Word Vectors Make all the Différance

A big thing in machine learning-driven artificial intelligence for language processing right now is word embedding vectors. The word cat is represented to the computer not as a string of letters c-a-t, nor as an item in a vocabulary (which would boil down to an index, i.e. an integer) but rather as a point in a high-dimensional continuous vector space. Not just any point though. One trains a language model on a large corpus of English text and in the course of doing so produces these “word embeddings” as a side effect. They are an intermediate data structure employed on the way towards the standard language modeling task of predicting which word is likely to appear near which other words. It turns out that treating these vectors as the proxy for the meaning of the words they correspond to is helpful in many other natural language tasks, so instead of throwing them out you set them aside for future use, the way a chef would set aside chicken bones to make a broth.

better cat vector

In the 300-dimensional GloVe embedding of English, for example, the word cat is represented by the numbers -0.15067, -0.024468, -0.23368, -0.23378, -0.18382 and so on 295 more times. This is in some crude way what cat “means”. The numbers corresponding to any given word are completely uninterpretable, but taken as a whole the system makes a certain degree of sense. For example, the words with points in the vector space closest to cat–kitten, dog, kitty, pet, feline–refer to things obviously similar to cats.
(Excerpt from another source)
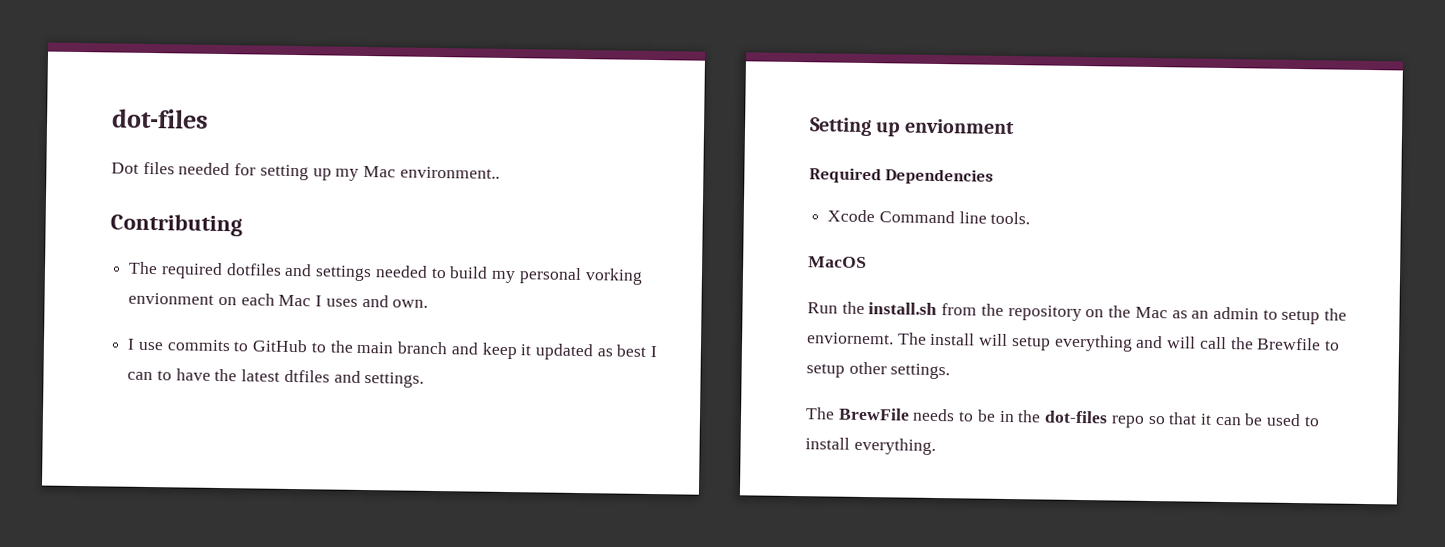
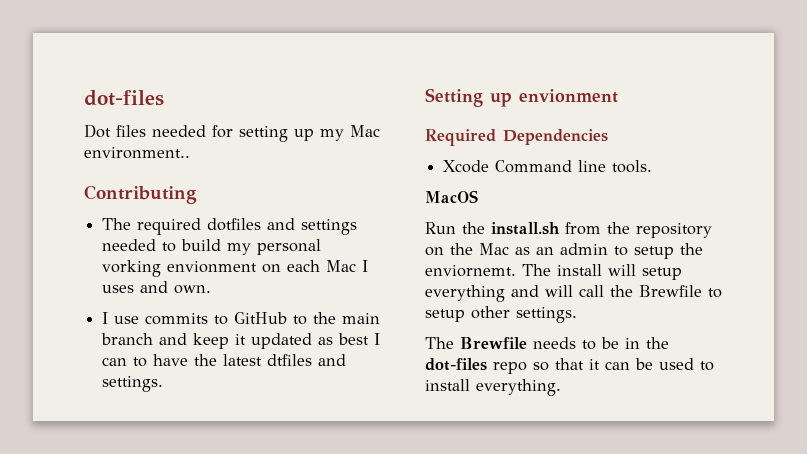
[837,407,910,421] BrewFile -> [460,337,527,349] Brewfile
We can even do basic semantic “arithmetic”. If we subtract the vector for man from the vector for king we get a point in the space relatively close to the result of subtracting woman from queen. Meaning is captured not by the individual pieces, but in the structure of the whole.
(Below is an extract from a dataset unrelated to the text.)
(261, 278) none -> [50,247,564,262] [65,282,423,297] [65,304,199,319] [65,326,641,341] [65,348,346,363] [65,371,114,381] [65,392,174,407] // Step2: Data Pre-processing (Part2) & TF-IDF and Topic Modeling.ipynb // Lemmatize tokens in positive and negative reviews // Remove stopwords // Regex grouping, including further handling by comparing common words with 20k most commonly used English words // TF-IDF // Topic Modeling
What’s more, this structure is essentially differential. The only thing distinctive about the vector embedding of cat is that it is some sequence of numbers and not another. Crucially it is different from the sequences for dog, queen, man, and so forth. Different, yet intermingled with. By virtue of being mapped into the same space, every word bears a relationship to every other word, and this relationship is itself no accident. It is, as I said above, the result of having a computer churn through an enormous body of English text, the product of millions upon millions of calculations. Imagine shaking a vast multi-dimensional numeric matrix like a snow globe until its individual elements arrange themselves in a shape that allows the statistical patterns peculiar to the English language to pass through with relative ease. You could never work backwards from the vector embeddings to the training text, but nevertheless you know that each word’s vector is where it is because of its interplay with the other words in actual living language. Each point in the space bears the invisible trace of all the others.
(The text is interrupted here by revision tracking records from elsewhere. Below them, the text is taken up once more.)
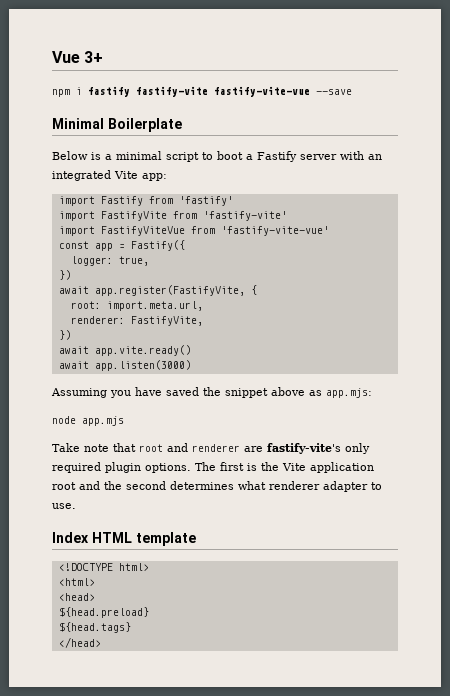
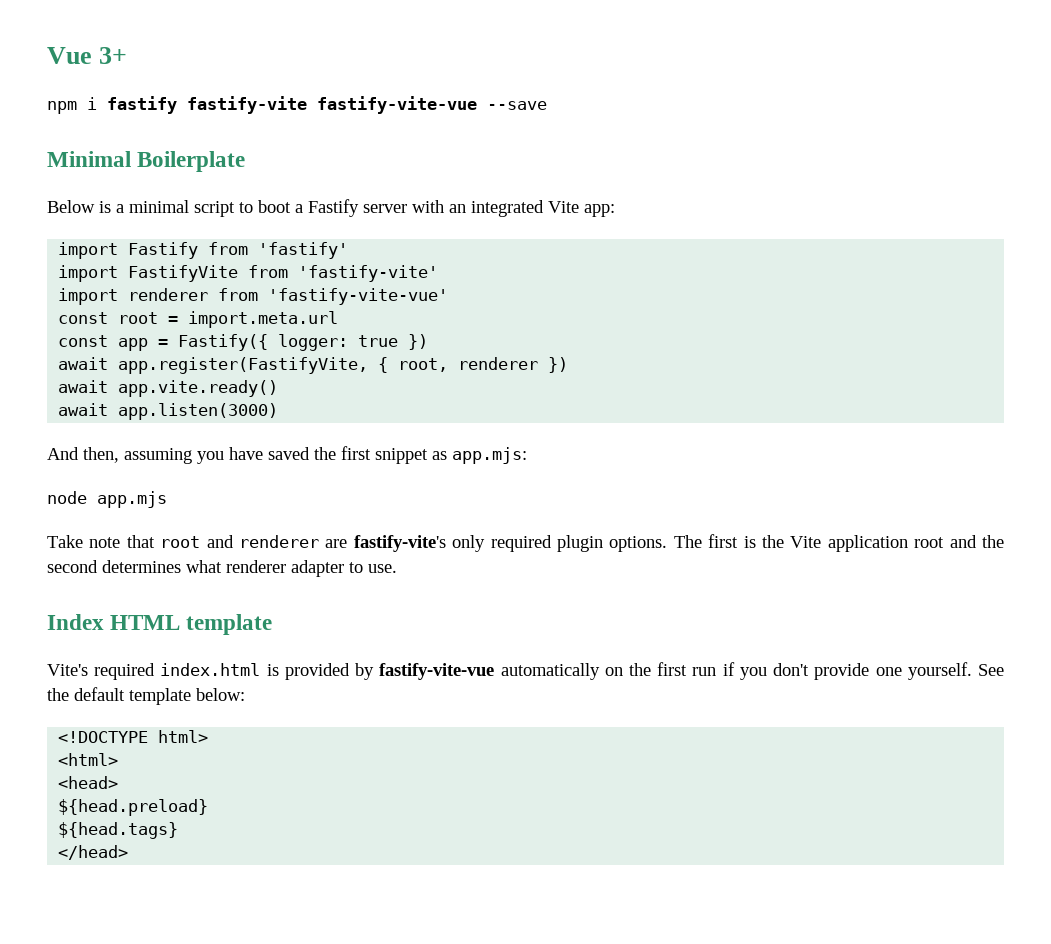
[100,226,185,236] FastifyViteVue -> [128,288,209,301] renderer
(329, 231) none -> [58,311,339,328] // const root = import.meta.url
[70,256,149,266] // logger: true, // -> [278,334,399,351] logger: true
[70,301,203,311] [70,316,203,326] // root: import.meta.url, // renderer: FastifyVite, // -> [398,357,539,372] root, renderer
[51,388,107,398] Assuming -> [47,447,192,464] And then, assuming
[225,387,305,398] snippet above -> [341,446,428,464] first snippet
(196, 539) none -> [47,662,1004,680] [47,687,245,705] // Vite's required index.html is provided by fastify-vite-vue automatically on the first run if you don't provide one yourself. See the default template below:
Have you ever opened a dictionary to look up an unfamiliar word and thought, why this definition is just composed of other words, all of which also appear in this dictionary? And if you looked up their definitions, they would just be other words, and so on. This can produce a vertiginous feeling, the realization that language has no beginning and no outside vantage point. Word vector space is like that, except even more vertiginous because it is a continuous space. Your mind naturally turns to imagining a topology of this space. There could be surfaces and manifolds. About each word’s point we cannot help but imagine a little hypersphere, its semantic penumbra. There will be an infinite number of points within that hypersphere that do not correspond to any English word, but nevertheless could correspond to a word, if only a word were to happen to have appeared in such-and-such a set of contexts. If we were to go back an insert our novel term into our training texts, would it make sense? Would it express a novel concept, but one nevertheless similar to the concepts near it in the embedding space? Perhaps the move from the discrete space of words to the continuous space of embeddings reverses language’s discretizing nature, its ability to chop the smooth flow of experience into discrete atoms of meaning. Continuity, after all, is just infinity standing on its head. So this is not just an interplay of signifiers, but an endless interplay.

What is the result of all this work? Well, we can create computer programs that solve a number of practical problems. They can summarize documents, group similar news articles, help people find the information they need, and transcribe speech. All useful and impressive, and all seemingly impossible just a few decades ago before we had invented these particular mathematical tools. But still there’s something unsatisfying about the whole business, because at the end of the day it’s all just bits on a machine. Your computer programs process reams of text in order to produce…more text. And that can’t be all there is. We know from our experience that language isn’t just some complicated interplay of tokens. At some point it has to touch on the outside world. It has to be about something. And yet all the computer can model for us is a closed system. Disappointingly, there’s nothing outside the text.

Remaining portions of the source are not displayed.